Day 4 of the trip started early (again) with the two year old up and at’em at 0600. We got to go outside and watch the sunrise (remember that the sun doesn’t really “rise” until about 8am in October in Iceland) and play in the snow / ice, which was pretty awesome if you happened to be 4 and 2 years old. View from the hill a couple hundred yards away from the house looked like this:
I decided that I’m coming back to Iceland to hunt with Robert (our host) in 10 years, he’s a guide up in the western fjords.
Got a longer bit of driving in today, we drove through the misty fields of moss covered rock that looked like something out of a Dr. Seuss film:
and read about the mist hardships, which not only dramatically impacted Iceland but caused mayhem all over Europe and likely contributed to the French Revolution. A bit later we came across a waterfall with a geocache… or at least it was supposed to have a geocache but after a bit of scrambling through barbed wire fences and then underneath a giant boulder and finally up a hill we didn’t find the geocache, which was most likely removed by the property owners on either side of the waterfall that don’t like geocachers and as such, most likely hate babies, baseball and America.
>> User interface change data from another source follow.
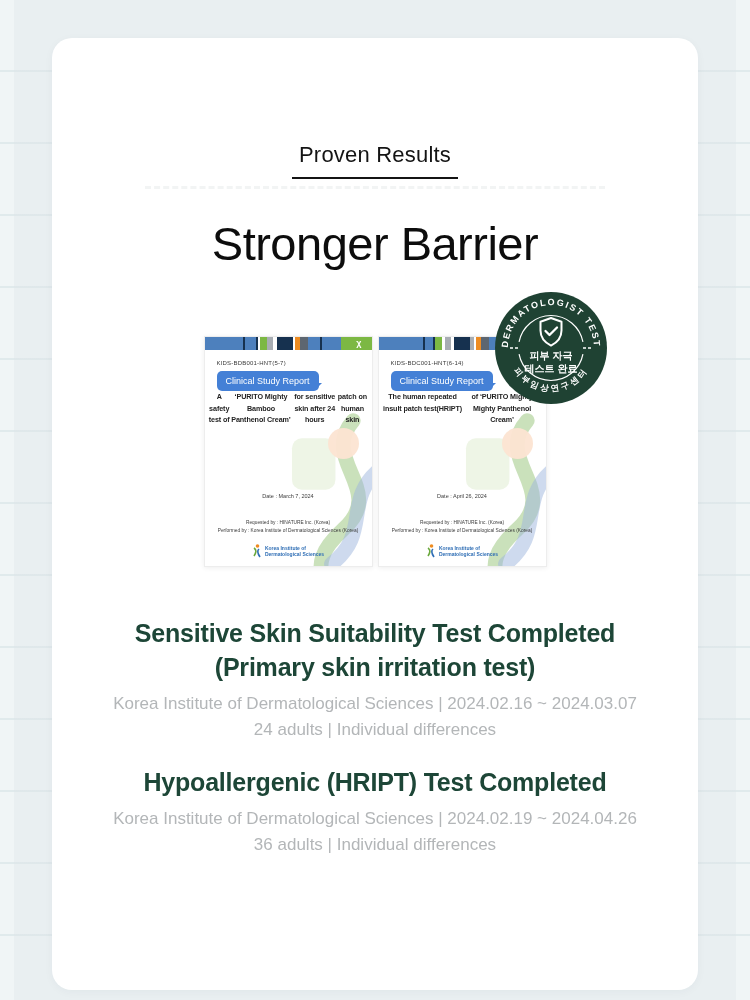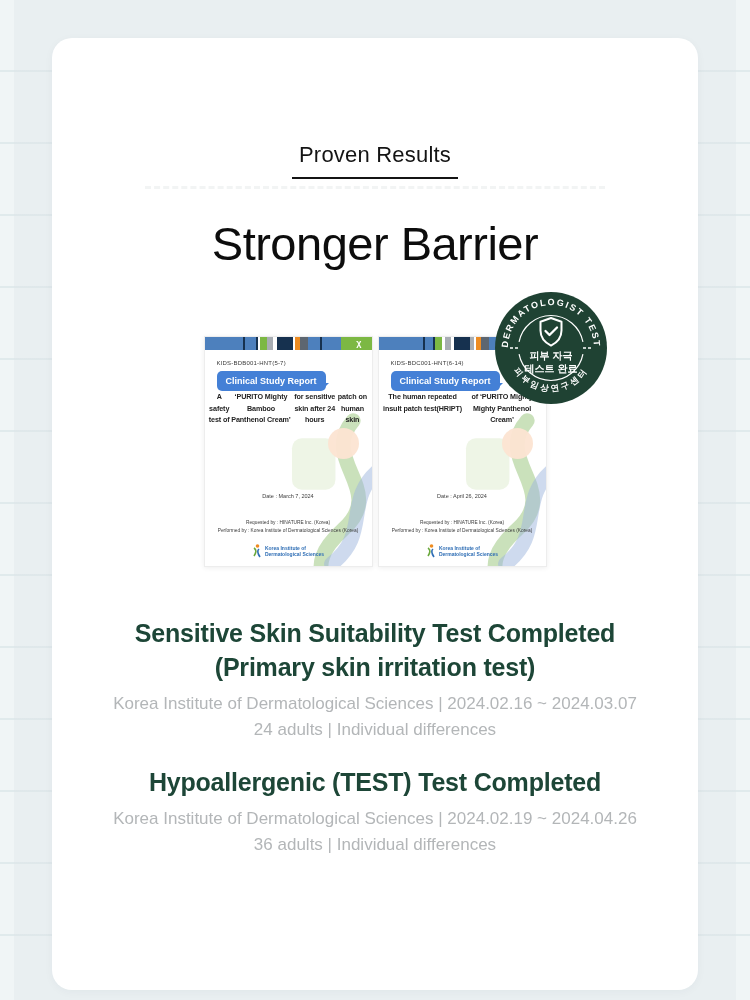--- a/index.html
+++ b/index.html
@@ -58,21 +58,21 @@
   .peach-circle{
     position:absolute;right:13px;top:68px;width:31px;height:31px;border-radius:50%;
     background:#fce4d2;opacity:.95;
   }
   .doc-code{
     position:relative;text-align:left;margin:10px 0 0 12px;
     font-size:6px;color:#3a3a3a;letter-spacing:.2px;
   }
   .report-btn{
     position:relative;display:inline-block;float:left;margin:5px 0 0 12px;
-    background:#4480d6;color:#fff;font-size:9px;font-weight:700;
+    background:#4480d6;color:#fff;font-size:9px;font-weight:400;
     padding:5px 9px;border-radius:5px;
   }
   .report-btn::after{
     content:"";position:absolute;right:-3px;bottom:2px;width:0;height:0;
     border-left:6px solid #4480d6;border-bottom:6px solid transparent;
   }
   .doc-title{
     position:relative;clear:both;height:94px;padding:0 4px;
     display:flex;flex-direction:row;justify-content:center;
     font-size:7.2px;font-weight:700;color:#232323;line-height:11.5px;letter-spacing:-.1px;
@@ -254,21 +254,21 @@
       <span>(Primary skin irritation test)</span>
     </p>
     <div class="result-detail">
       <div>Korea Institute of Dermatological Sciences | 2024.02.16 ~ 2024.03.07</div>
       <div>24 adults | Individual differences</div>
     </div>
   </div>
 
   <div class="result-section">
     <p class="result-title">
-      <span>Hypoallergenic (TEST) Test Completed</span><span></span>
+      <span>Hypoallergenic (HRIPT) Test Completed</span><span></span>
     </p>
     <div class="result-detail">
       <div>Korea Institute of Dermatological Sciences | 2024.02.19 ~ 2024.04.26</div>
       <div>36 adults | Individual differences</div>
     </div>
   </div>
 
 </div>
 
 </body></html>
We (Beck, Kai and I) did have a great time though and hey, awesome waterfall:
30 seconds down the road we visited Dverghamrar (a set of basalt rock columns) which immediately turned into a rock climbing session for all involved. Beck made it up to the top or at least very close to the top of the rock formation, followed closely by his little brother who wouldn’t have had it any other way.
There was a geocache here which we “logged” but it was one of those educational ones that you have to answer questions for and feels more like homework than actual fun. We’ll count it though. Lunch was at a picnic table overlooking the rock formation (peanut butter and jelly and cucumbers on the side) and then we started the big drive for the day, which had scenes like this:
Big drive ended at Skaftafell National Park, where we decided I would go in to the visitors center and ask for good things for kids to do. I desperately wanted to step foot on a glacier just to say that we had done so and asked the receptionist if we could walk on a glacier somewhere. She said “no, not without a guide”, very firmly. I then asked if I could just put ONE foot on a glacier without a guide to which she again said “no” without any hesitation. I figured out (I’m pretty smart) that I wasn’t going to set foot on a glacier but proceeded to drive the short distance that she had pointed out to where we could get close to the glaciers and then we hiked a bit to see said glaciers and OH MY GOODNESS are they huge and I now understand why she said we couldn’t set foot on one, at least here. They were AWE inspiring and if I ever make it back, I’m definitely getting a guide and doing the crampon / hike on them thing. They look amazing:
But the day wasn’t over yet! Next on the list was the glacier lagoon which sounded interesting but we hadn’t done much research on it and didn’t book any of the boat trips not knowing if they’d allow 2 year olds so we arrived and saw this HUGE lake full of icebergs and a bunch of bright yellow and white amphibious vehicles that we immediately bought tickets to go on and hopped on one just five minutes after getting out of the car:
Boys had a pretty good time, we got to “eat” iceberg ice (which was probably the young kid highlight of the day) and then spent the rest of the time looking for porpoises and seals, which apparently inhabit the lagoon to no avail, but then the icebergs were pretty cool too:
After all that, we still had more awesome left in us and not coincidentally, needed dinner. We had recommendations to eat lobster in a town called Hofn and ended up at a place called Kaffi Hornið, where Karen and I split 400g of small lobster tails which were succulent and almost sweet and disappeared very quickly off the plate as did a couple of Einstök White Ales. We then hightailed it to the hotel for the night and crashed, everyone being super tired.
- Times eating ice and snow: 2
- Geocaches: 2
- Waterfalls: 1
- Hot chocolate: yes!
- Massive glaciers that blow your mind: more than 5, lost count
One thought on “Day 4: Glaciers and Lagoons: Iceland”
Good thing you brought “Mountain Goats” with you, oh that’s right boys can be mountain climbers too! Looks like fun!